WHAT YOU WILL DO. Exact copy, no pictures: output all the records that follow.

(EXCERPTED DATA Opens)

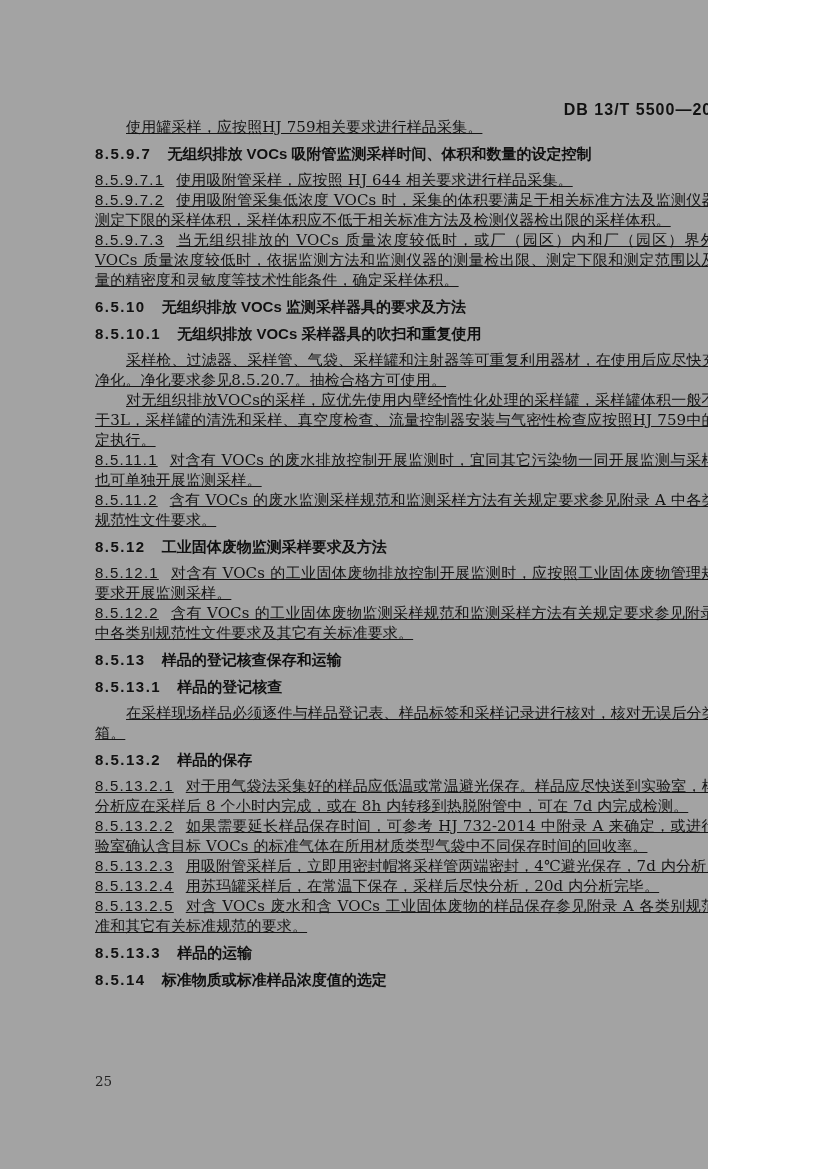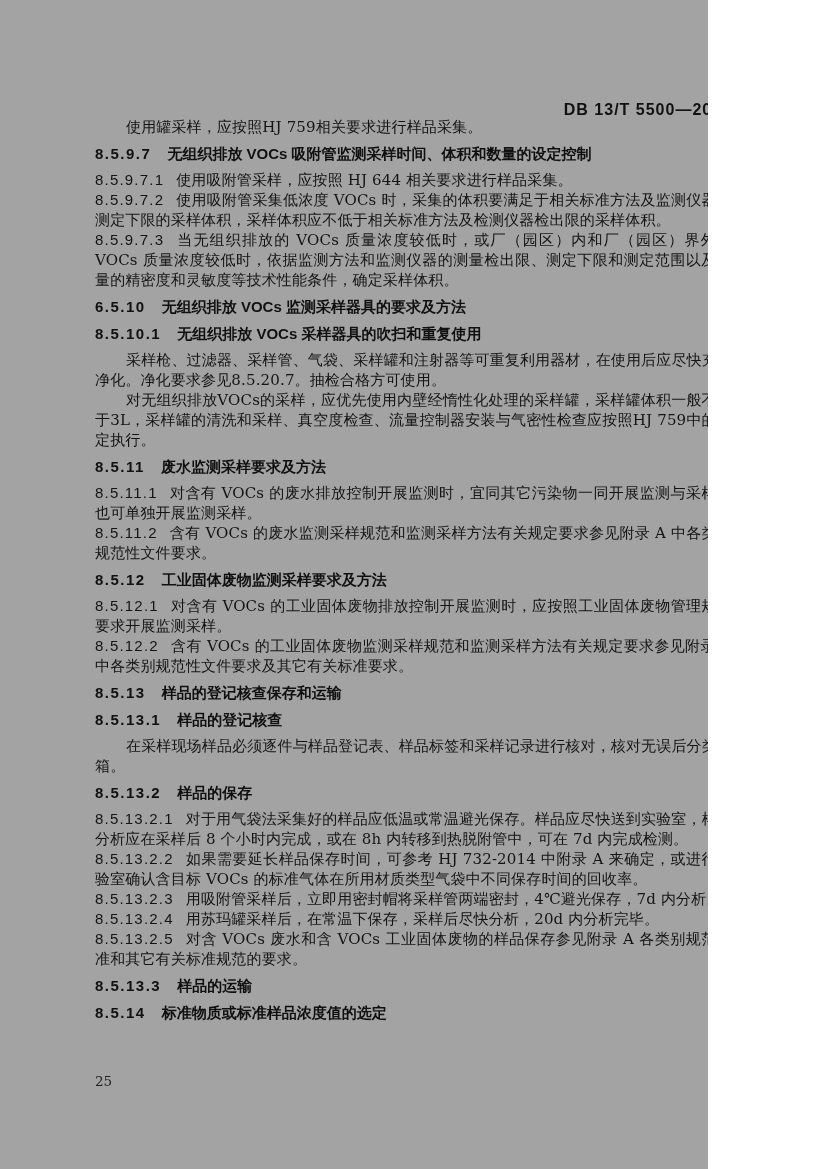--- a/index.html
+++ b/index.html
@@ -47,20 +47,21 @@
     text-align: left;
     color: #101010;
   }
   .heading .num {
     letter-spacing: 1.5px;
     margin-right: 16px;
   }
   .para {
     margin: 0;
     letter-spacing: 0.15px;
+    text-decoration: underline;
   }
   .para.indent {
     text-indent: 31px;
   }
   .pnum {
     font-family: "Liberation Sans", "DejaVu Sans", sans-serif;
     letter-spacing: 1.2px;
     margin-right: 12px;
   }
   .footer {
@@ -85,21 +86,20 @@
   <div class="content">
       <p class="para indent"><span>使用罐采样，应按照HJ 759相关要求进行样品采集。</span></p>
       <div class="heading"><span class="num">8.5.9.7</span><span>无组织排放 VOCs 吸附管监测采样时间、体积和数量的设定控制</span></div>
       <p class="para"><span class="pnum">8.5.9.7.1</span><span>使用吸附管采样，应按照 HJ 644 相关要求进行样品采集。</span></p>
       <p class="para"><span class="pnum">8.5.9.7.2</span><span>使用吸附管采集低浓度 VOCs 时，采集的体积要满足于相关标准方法及监测仪器的测定下限的采样体积，采样体积应不低于相关标准方法及检测仪器检出限的采样体积。</span></p>
       <p class="para"><span class="pnum">8.5.9.7.3</span><span>当无组织排放的 VOCs 质量浓度较低时，或厂（园区）内和厂（园区）界外的 VOCs 质量浓度较低时，依据监测方法和监测仪器的测量检出限、测定下限和测定范围以及测量的精密度和灵敏度等技术性能条件，确定采样体积。</span></p>
       <div class="heading"><span class="num">6.5.10</span><span>无组织排放 VOCs 监测采样器具的要求及方法</span></div>
       <div class="heading"><span class="num">8.5.10.1</span><span>无组织排放 VOCs 采样器具的吹扫和重复使用</span></div>
       <p class="para indent"><span>采样枪、过滤器、采样管、气袋、采样罐和注射器等可重复利用器材，在使用后应尽快充分净化。净化要求参见8.5.20.7。抽检合格方可使用。</span></p>
       <p class="para indent"><span>对无组织排放VOCs的采样，应优先使用内壁经惰性化处理的采样罐，采样罐体积一般不少于3L，采样罐的清洗和采样、真空度检查、流量控制器安装与气密性检查应按照HJ 759中的规定执行。</span></p>
-      <div class="heading"><span class="num">8.5.11</span><span>废水监测采样要求及方法</span></div>
       <p class="para"><span class="pnum">8.5.11.1</span><span>对含有 VOCs 的废水排放控制开展监测时，宜同其它污染物一同开展监测与采样，也可单独开展监测采样。</span></p>
       <p class="para"><span class="pnum">8.5.11.2</span><span>含有 VOCs 的废水监测采样规范和监测采样方法有关规定要求参见附录 A 中各类别规范性文件要求。</span></p>
       <div class="heading"><span class="num">8.5.12</span><span>工业固体废物监测采样要求及方法</span></div>
       <p class="para"><span class="pnum">8.5.12.1</span><span>对含有 VOCs 的工业固体废物排放控制开展监测时，应按照工业固体废物管理规定要求开展监测采样。</span></p>
       <p class="para"><span class="pnum">8.5.12.2</span><span>含有 VOCs 的工业固体废物监测采样规范和监测采样方法有关规定要求参见附录 A 中各类别规范性文件要求及其它有关标准要求。</span></p>
       <div class="heading"><span class="num">8.5.13</span><span>样品的登记核查保存和运输</span></div>
       <div class="heading"><span class="num">8.5.13.1</span><span>样品的登记核查</span></div>
       <p class="para indent"><span>在采样现场样品必须逐件与样品登记表、样品标签和采样记录进行核对，核对无误后分类装箱。</span></p>
       <div class="heading"><span class="num">8.5.13.2</span><span>样品的保存</span></div>
       <p class="para"><span class="pnum">8.5.13.2.1</span><span>对于用气袋法采集好的样品应低温或常温避光保存。样品应尽快送到实验室，样品分析应在采样后 8 个小时内完成，或在 8h 内转移到热脱附管中，可在 7d 内完成检测。</span></p>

(EXCERPTED DATA Closes)

YOUR SOLUTION.
--- a/index.html
+++ b/index.html
@@ -47,20 +47,21 @@
     text-align: left;
     color: #101010;
   }
   .heading .num {
     letter-spacing: 1.5px;
     margin-right: 16px;
   }
   .para {
     margin: 0;
     letter-spacing: 0.15px;
+    text-decoration: underline;
   }
   .para.indent {
     text-indent: 31px;
   }
   .pnum {
     font-family: "Liberation Sans", "DejaVu Sans", sans-serif;
     letter-spacing: 1.2px;
     margin-right: 12px;
   }
   .footer {
@@ -85,21 +86,20 @@
   <div class="content">
       <p class="para indent"><span>使用罐采样，应按照HJ 759相关要求进行样品采集。</span></p>
       <div class="heading"><span class="num">8.5.9.7</span><span>无组织排放 VOCs 吸附管监测采样时间、体积和数量的设定控制</span></div>
       <p class="para"><span class="pnum">8.5.9.7.1</span><span>使用吸附管采样，应按照 HJ 644 相关要求进行样品采集。</span></p>
       <p class="para"><span class="pnum">8.5.9.7.2</span><span>使用吸附管采集低浓度 VOCs 时，采集的体积要满足于相关标准方法及监测仪器的测定下限的采样体积，采样体积应不低于相关标准方法及检测仪器检出限的采样体积。</span></p>
       <p class="para"><span class="pnum">8.5.9.7.3</span><span>当无组织排放的 VOCs 质量浓度较低时，或厂（园区）内和厂（园区）界外的 VOCs 质量浓度较低时，依据监测方法和监测仪器的测量检出限、测定下限和测定范围以及测量的精密度和灵敏度等技术性能条件，确定采样体积。</span></p>
       <div class="heading"><span class="num">6.5.10</span><span>无组织排放 VOCs 监测采样器具的要求及方法</span></div>
       <div class="heading"><span class="num">8.5.10.1</span><span>无组织排放 VOCs 采样器具的吹扫和重复使用</span></div>
       <p class="para indent"><span>采样枪、过滤器、采样管、气袋、采样罐和注射器等可重复利用器材，在使用后应尽快充分净化。净化要求参见8.5.20.7。抽检合格方可使用。</span></p>
       <p class="para indent"><span>对无组织排放VOCs的采样，应优先使用内壁经惰性化处理的采样罐，采样罐体积一般不少于3L，采样罐的清洗和采样、真空度检查、流量控制器安装与气密性检查应按照HJ 759中的规定执行。</span></p>
-      <div class="heading"><span class="num">8.5.11</span><span>废水监测采样要求及方法</span></div>
       <p class="para"><span class="pnum">8.5.11.1</span><span>对含有 VOCs 的废水排放控制开展监测时，宜同其它污染物一同开展监测与采样，也可单独开展监测采样。</span></p>
       <p class="para"><span class="pnum">8.5.11.2</span><span>含有 VOCs 的废水监测采样规范和监测采样方法有关规定要求参见附录 A 中各类别规范性文件要求。</span></p>
       <div class="heading"><span class="num">8.5.12</span><span>工业固体废物监测采样要求及方法</span></div>
       <p class="para"><span class="pnum">8.5.12.1</span><span>对含有 VOCs 的工业固体废物排放控制开展监测时，应按照工业固体废物管理规定要求开展监测采样。</span></p>
       <p class="para"><span class="pnum">8.5.12.2</span><span>含有 VOCs 的工业固体废物监测采样规范和监测采样方法有关规定要求参见附录 A 中各类别规范性文件要求及其它有关标准要求。</span></p>
       <div class="heading"><span class="num">8.5.13</span><span>样品的登记核查保存和运输</span></div>
       <div class="heading"><span class="num">8.5.13.1</span><span>样品的登记核查</span></div>
       <p class="para indent"><span>在采样现场样品必须逐件与样品登记表、样品标签和采样记录进行核对，核对无误后分类装箱。</span></p>
       <div class="heading"><span class="num">8.5.13.2</span><span>样品的保存</span></div>
       <p class="para"><span class="pnum">8.5.13.2.1</span><span>对于用气袋法采集好的样品应低温或常温避光保存。样品应尽快送到实验室，样品分析应在采样后 8 个小时内完成，或在 8h 内转移到热脱附管中，可在 7d 内完成检测。</span></p>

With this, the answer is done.